Pelo menos desde 2009 que os meios especializados em geopolítica e analise estratégica militar apontam que a “real capacidade nuclear do Irã”* é sua capacidade de fechar o estreito de Hormuz.

Pelo estreito de Hormuz que separa o Golfo Pérsico do Mar da Arábia circulam 40% de todo o trafego de petroleiros do mundo, o que corresponde a algo como 90% do petróleo produzido no golfo.

Ao ler a primeira noticia sobre as ameaças iranianas de fechar o estreito caso uma nova rodada de sanções fosse aprovada contra esse país, no esteio de seus exercícios militares no referido acidente geográfico a primeira coisa que passou pela minha cabeça creio que foi a que a maioria dos que tem algum conhecimento de onde fica o estreito, ou seja, agora sim o preço do barril de petróleo chega nos 300 USD. Seria pensar nisso mesquinho?**

De fato são as conseqüências econômicas de um bloqueio nessa região o grande trunfo estratégico do Irã e por isso do uso da expressão “Real capacidade nuclear”, por que no atual contexto de crise grave na Europa, recuperação lenta nos EUA e desaceleração na China um aumento considerável no petróleo geraria conseqüências econômicas graves para todo o planeta e não tenham dúvidas os BRIC também seriam atingidos brutalmente, basta lembrarmos-nos do impacto dos choques do petróleo para que tenhamos um parâmetro das dificuldades a frente.

Há muito que um jogo geopolítico grave está desenhado no golfo pérsico um jogo que opõe duas potencias regionais aspirantes a potencia dominante nesse subsistema de poder, os dois atores que buscam essa supremacia são Irã e Arábia Saudita.
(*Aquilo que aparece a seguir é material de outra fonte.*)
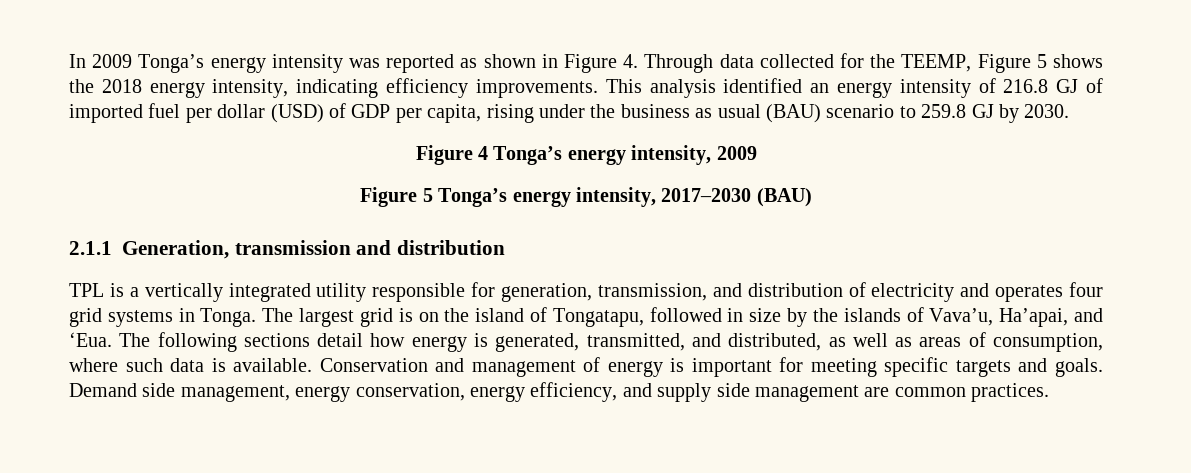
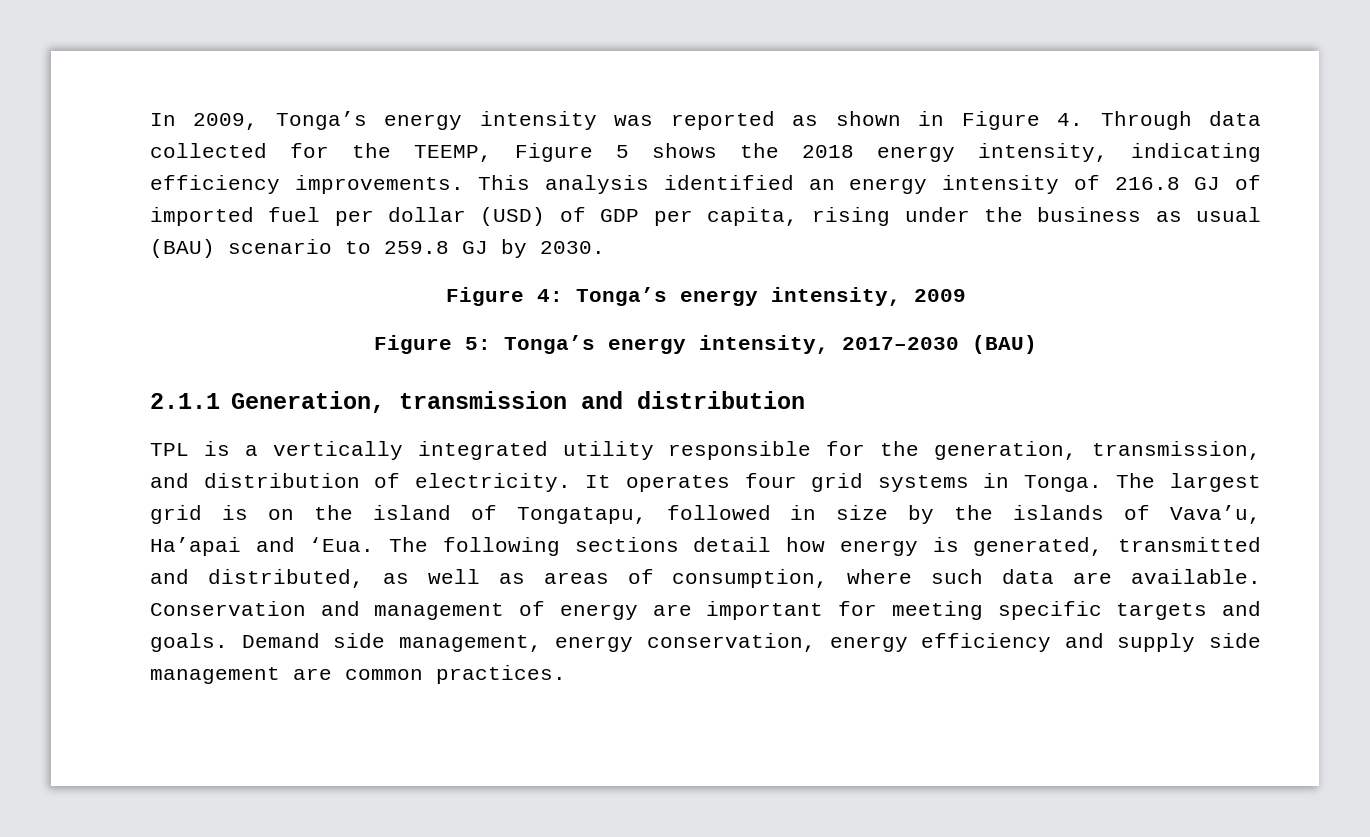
- In 2009 Tonga’s energy intensity was reported as shown in Figure 4. Through data collected for the TEEMP, Figure 5 shows the 2018 energy intensity, indicating efficiency improvements.
+ In 2009, Tonga’s energy intensity was reported as shown in Figure 4. Through data collected for the TEEMP, Figure 5 shows the 2018 energy intensity, indicating efficiency improvements.
- Figure 4 Tonga’s energy intensity, 2009
+ Figure 4: Tonga’s energy intensity, 2009
- Figure 5 Tonga’s energy intensity, 2017–2030 (BAU)
+ Figure 5: Tonga’s energy intensity, 2017–2030 (BAU)
- TPL is a vertically integrated utility responsible for generation, transmission, and distribution of electricity and operates four grid systems in Tonga.
+ TPL is a vertically integrated utility responsible for the generation, transmission, and distribution of electricity. It operates four grid systems in Tonga.
- The largest grid is on the island of Tongatapu, followed in size by the islands of Vava’u, Ha’apai, and ‘Eua. The following sections detail how energy is generated, transmitted, and distributed, as well as areas of consumption, where such data is available.
+ The largest grid is on the island of Tongatapu, followed in size by the islands of Vava’u, Ha’apai and ‘Eua. The following sections detail how energy is generated, transmitted and distributed, as well as areas of consumption, where such data are available.
- Conservation and management of energy is important for meeting specific targets and goals.
+ Conservation and management of energy are important for meeting specific targets and goals.
- Demand side management, energy conservation, energy efficiency, and supply side management are common practices.
+ Demand side management, energy conservation, energy efficiency and supply side management are common practices.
Duas autocracias que derivam grande parte da sua sustentação dos setores religiosos mais conservadores e avessos a modernizações, que, contudo possuem interpretações religiosas conflitantes agravadas por afiliações sectárias e étnicas que acabam por concorrer para um estado de tensão permanente entre esses atores.
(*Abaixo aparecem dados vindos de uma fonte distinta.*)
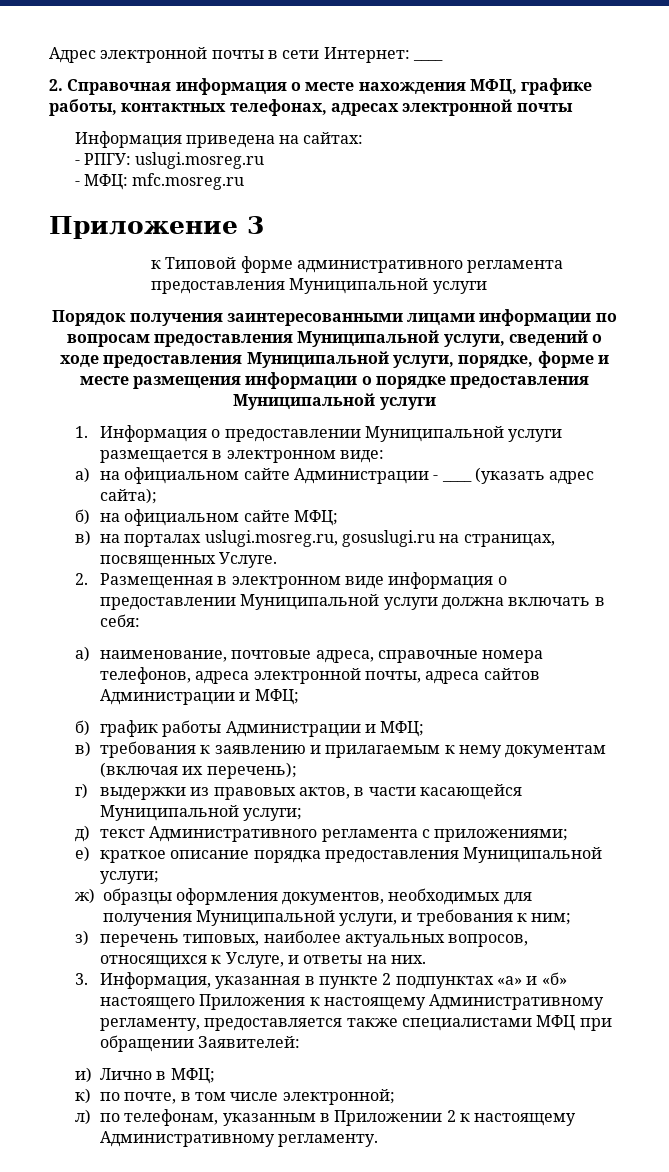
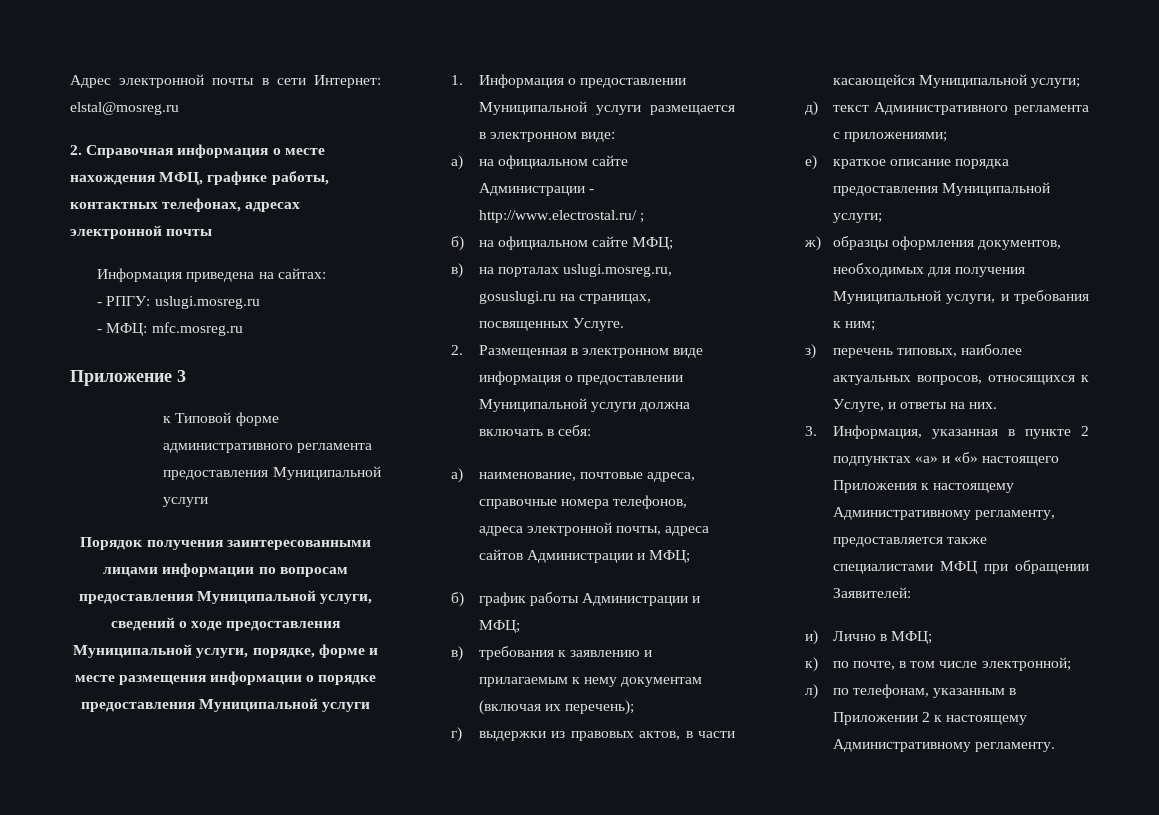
- Адрес электронной почты в сети Интернет: ____
+ Адрес электронной почты в сети Интернет: elstal@mosreg.ru
- а) на официальном сайте Администрации - ____ (указать адрес сайта);
+ а) на официальном сайте Администрации - http://www.electrostal.ru/ ;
Essa rivalidade é uma das principais razões do peso estratégico que as monarquias autocráticas dão a aliança com os EUA e também explica –é claro, junto com todo o contexto de Guerra Fria – a aliança de um estado teocrático como o Irã com a extinta URSS.

O poderio que a superpotência restante mantém no Golfo é segundo analistas militares capaz de derrotar as forças navais do Irã, contudo isso seria a deflagração de um perigoso conflito numa região já bastante desestabilizada tanto por aventuras militares norte-americanas, como pelos ventos da chamada “Primavera Árabe”. Uma pergunta, então é inescapável por que o Irã sinalizou essa opção tão arriscada, que é o bloqueio do Estreito de Hormuz?

Consigo vislumbrar algumas possíveis respostas para essa pergunta. A mais óbvia é que o Irã está a demonstrar a melhoria de seus meios de combate, em especial de sua capacidade de operação de submarinos, afinal uma operação de bloqueio dependeria desses vetores e do emprego de mísseis. O teste de mísseis realizado hoje corrobora essa hipótese.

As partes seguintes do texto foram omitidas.